Excerpted records:
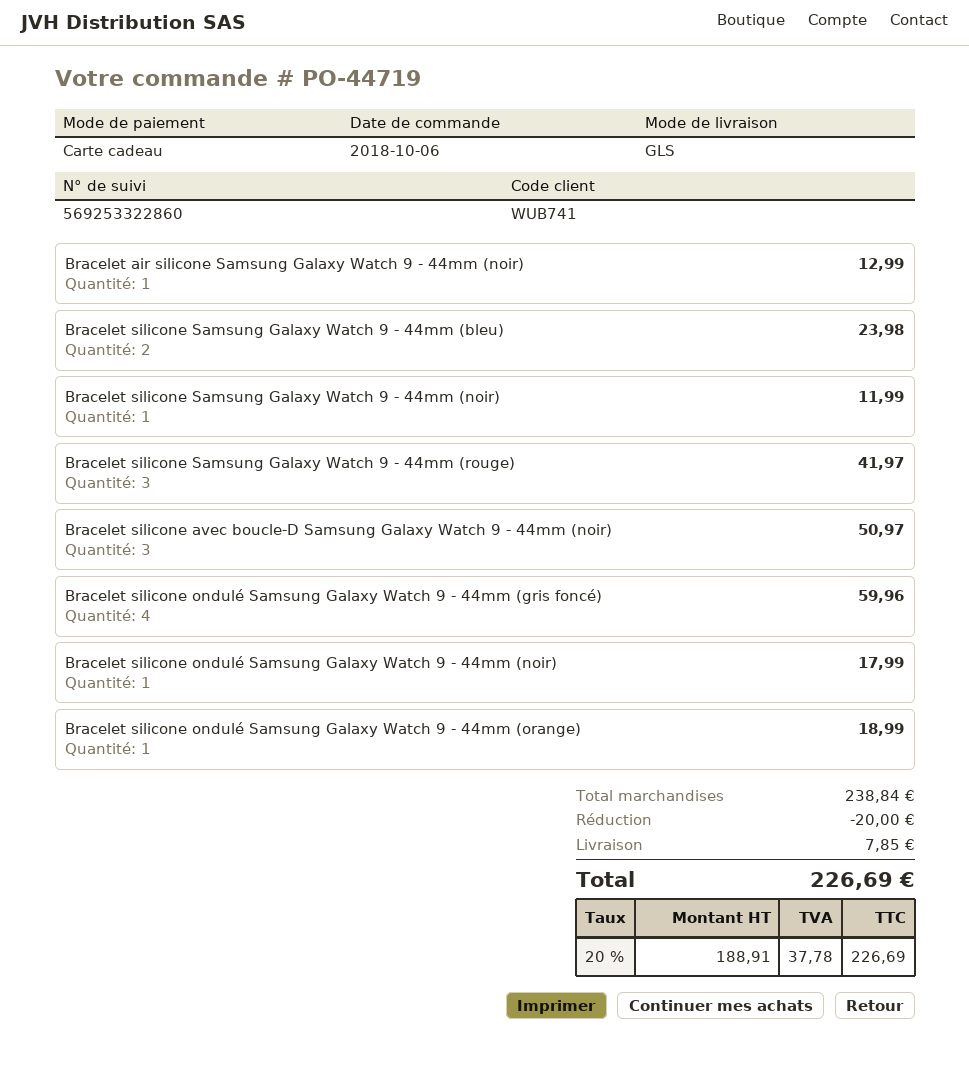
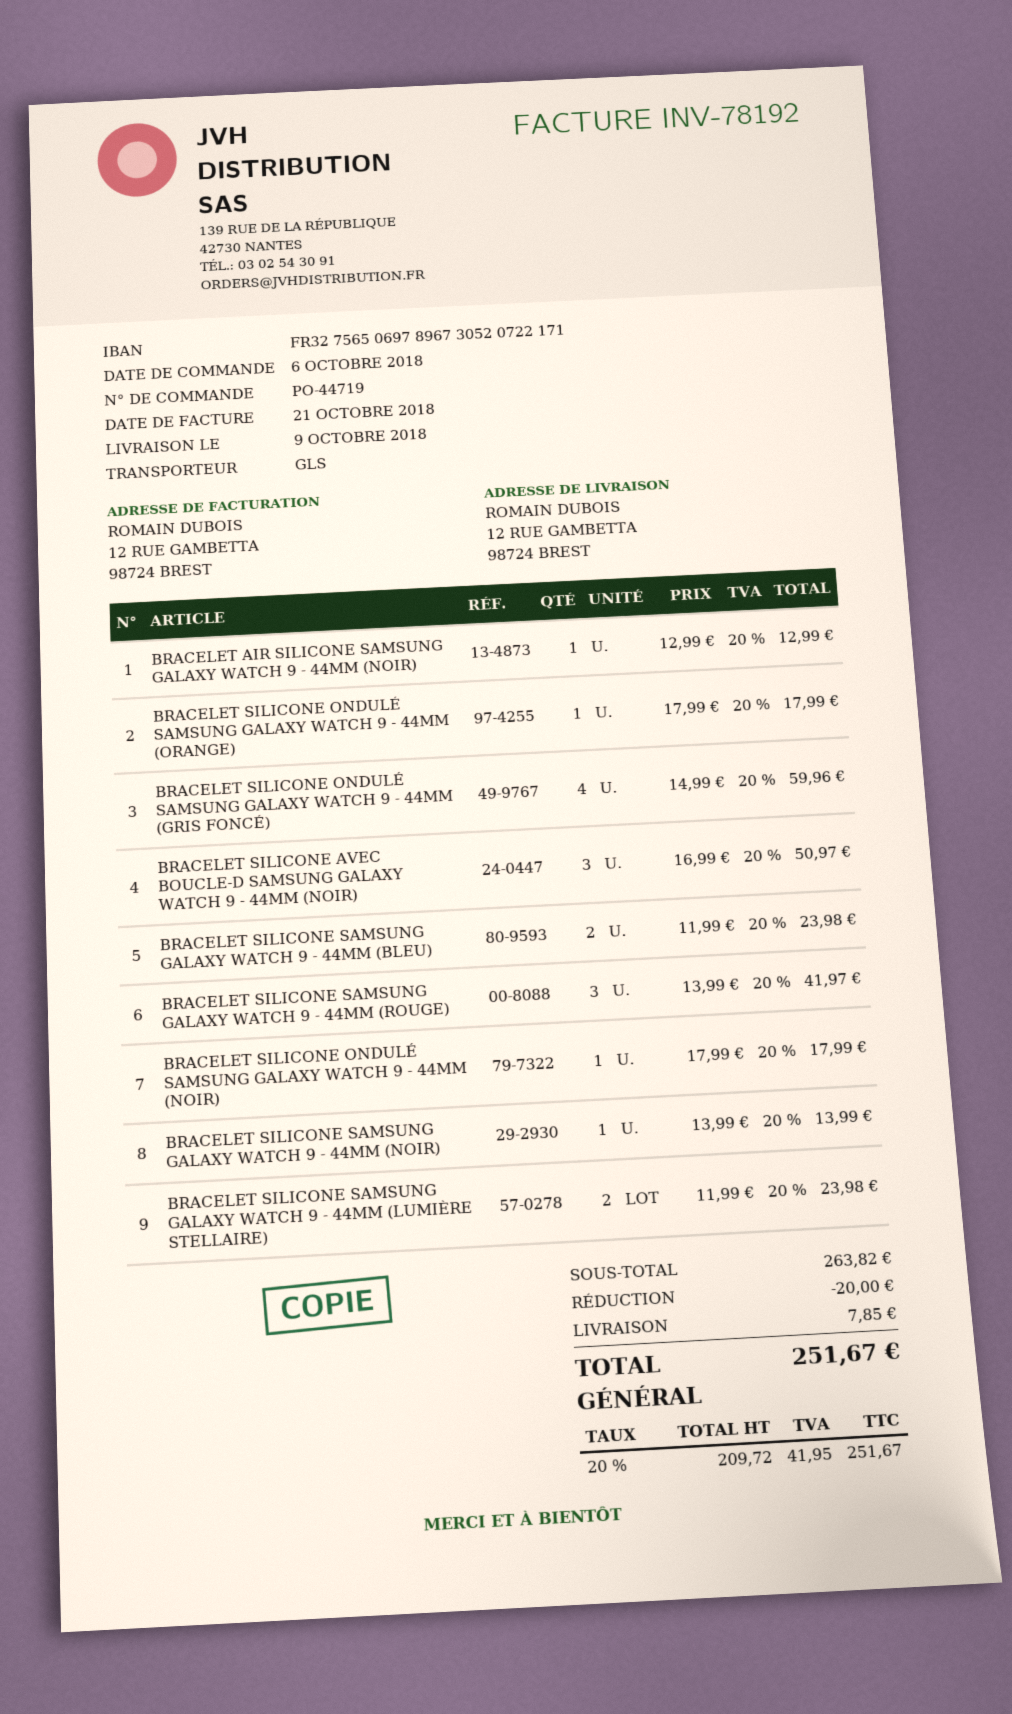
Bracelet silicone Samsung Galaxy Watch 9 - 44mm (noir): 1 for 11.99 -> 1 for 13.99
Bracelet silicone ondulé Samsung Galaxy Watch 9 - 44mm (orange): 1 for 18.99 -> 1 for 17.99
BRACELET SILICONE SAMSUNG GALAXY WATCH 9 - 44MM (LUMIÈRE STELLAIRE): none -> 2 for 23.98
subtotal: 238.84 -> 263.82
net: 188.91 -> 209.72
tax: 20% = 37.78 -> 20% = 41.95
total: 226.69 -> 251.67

* * *

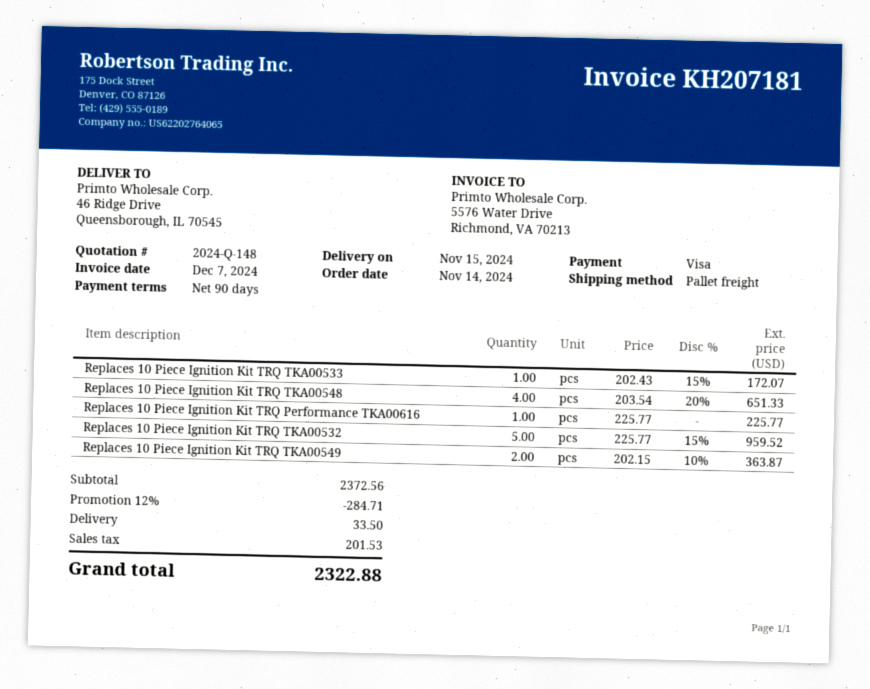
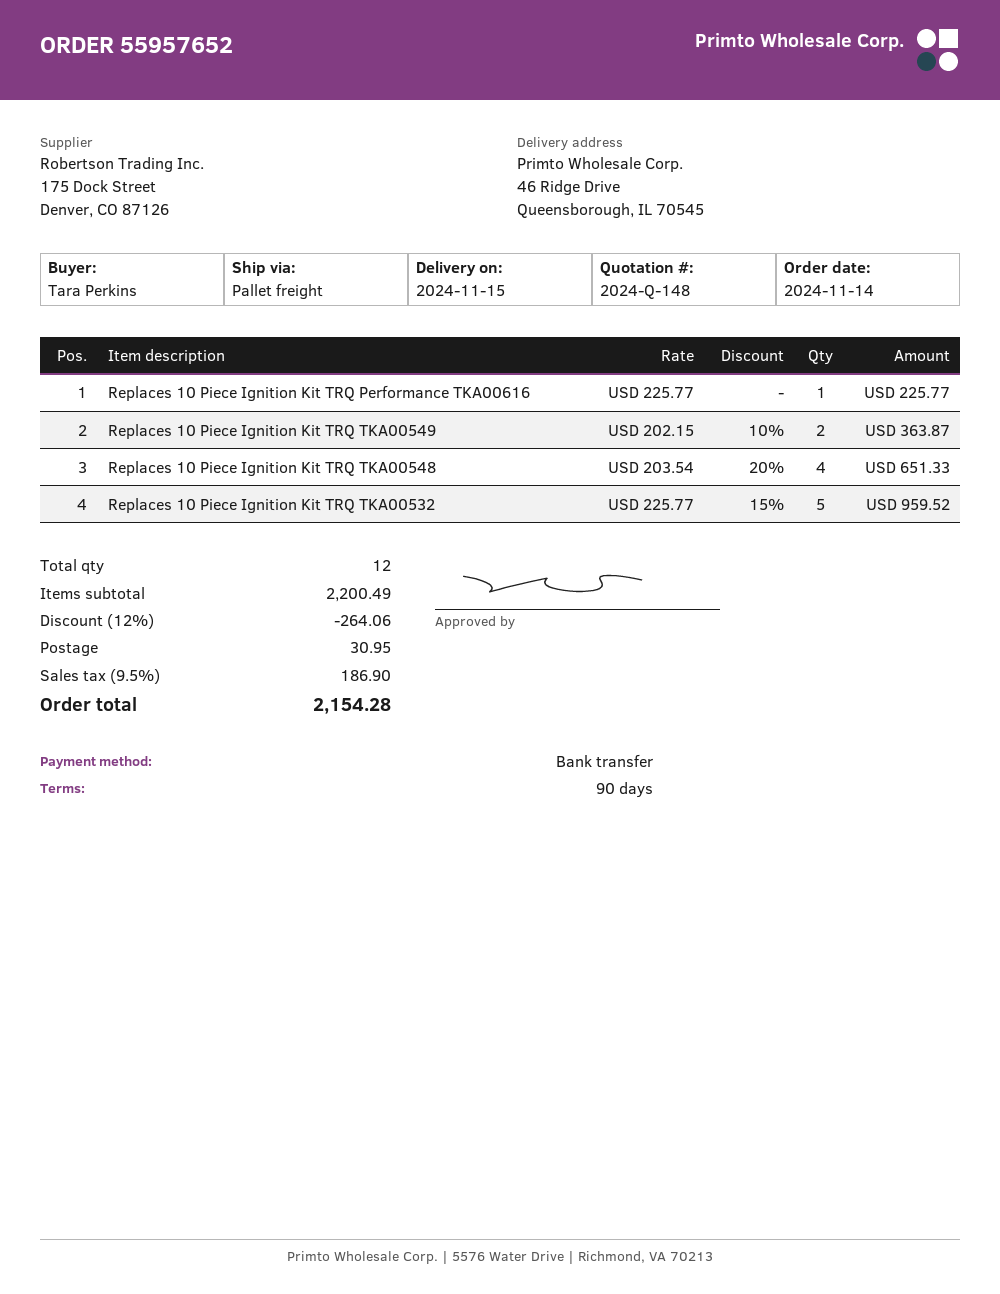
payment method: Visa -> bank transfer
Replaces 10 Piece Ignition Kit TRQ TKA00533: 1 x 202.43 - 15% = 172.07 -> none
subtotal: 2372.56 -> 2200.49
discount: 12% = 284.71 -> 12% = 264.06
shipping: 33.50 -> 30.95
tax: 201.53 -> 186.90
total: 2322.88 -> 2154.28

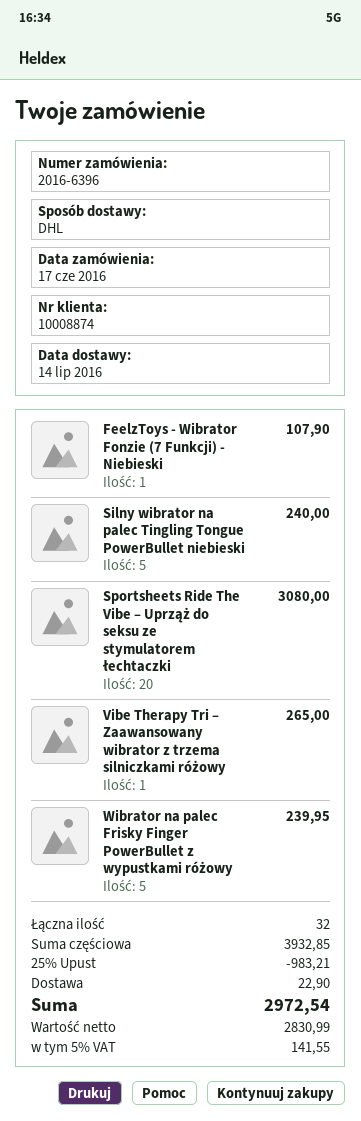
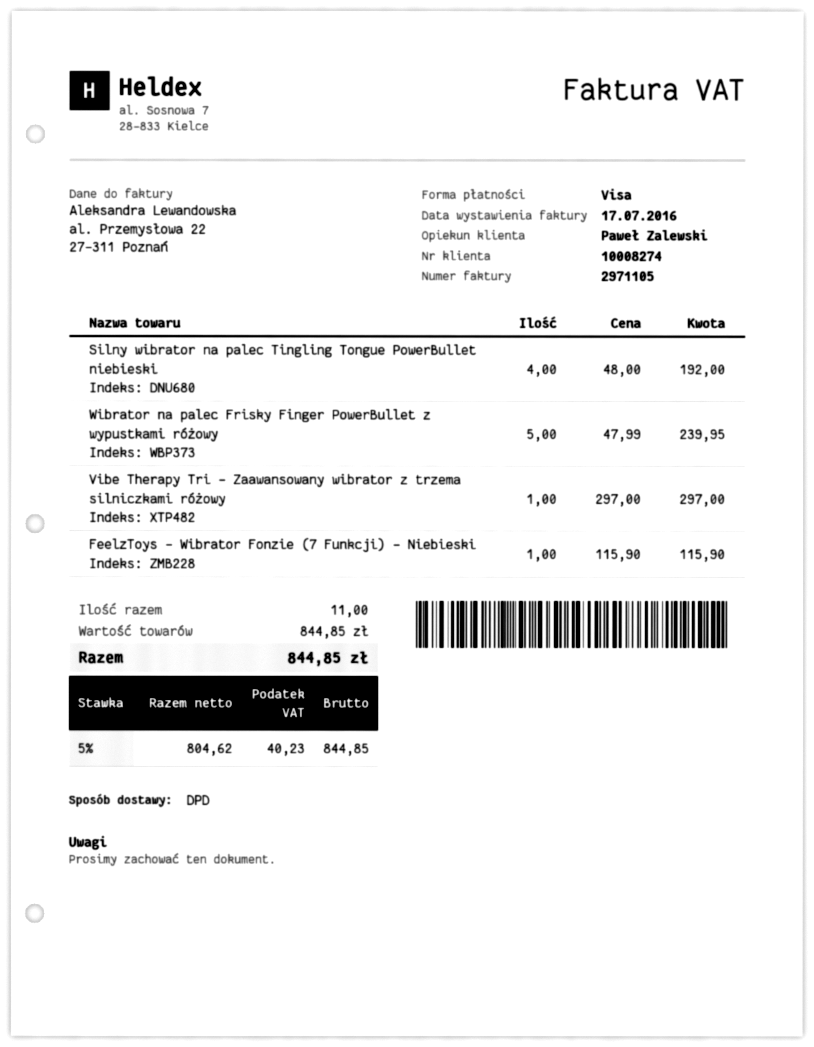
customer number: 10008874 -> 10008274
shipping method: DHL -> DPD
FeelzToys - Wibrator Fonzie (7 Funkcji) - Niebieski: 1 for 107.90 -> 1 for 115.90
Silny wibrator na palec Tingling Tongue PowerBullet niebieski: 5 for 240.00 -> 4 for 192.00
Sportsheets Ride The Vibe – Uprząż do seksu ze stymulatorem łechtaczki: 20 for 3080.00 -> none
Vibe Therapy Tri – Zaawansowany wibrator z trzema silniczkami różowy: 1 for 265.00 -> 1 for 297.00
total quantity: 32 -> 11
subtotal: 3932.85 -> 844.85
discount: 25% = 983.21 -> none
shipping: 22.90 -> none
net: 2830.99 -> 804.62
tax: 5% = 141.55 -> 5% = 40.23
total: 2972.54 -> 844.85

About this task: Copy nothing but the lines above that run from the one with "payment method: Visa -> bank transfer" to the one with "total: 2972.54 -> 844.85", ends included; pictures stay out.

Output for this task:
payment method: Visa -> bank transfer
Replaces 10 Piece Ignition Kit TRQ TKA00533: 1 x 202.43 - 15% = 172.07 -> none
subtotal: 2372.56 -> 2200.49
discount: 12% = 284.71 -> 12% = 264.06
shipping: 33.50 -> 30.95
tax: 201.53 -> 186.90
total: 2322.88 -> 2154.28

customer number: 10008874 -> 10008274
shipping method: DHL -> DPD
FeelzToys - Wibrator Fonzie (7 Funkcji) - Niebieski: 1 for 107.90 -> 1 for 115.90
Silny wibrator na palec Tingling Tongue PowerBullet niebieski: 5 for 240.00 -> 4 for 192.00
Sportsheets Ride The Vibe – Uprząż do seksu ze stymulatorem łechtaczki: 20 for 3080.00 -> none
Vibe Therapy Tri – Zaawansowany wibrator z trzema silniczkami różowy: 1 for 265.00 -> 1 for 297.00
total quantity: 32 -> 11
subtotal: 3932.85 -> 844.85
discount: 25% = 983.21 -> none
shipping: 22.90 -> none
net: 2830.99 -> 804.62
tax: 5% = 141.55 -> 5% = 40.23
total: 2972.54 -> 844.85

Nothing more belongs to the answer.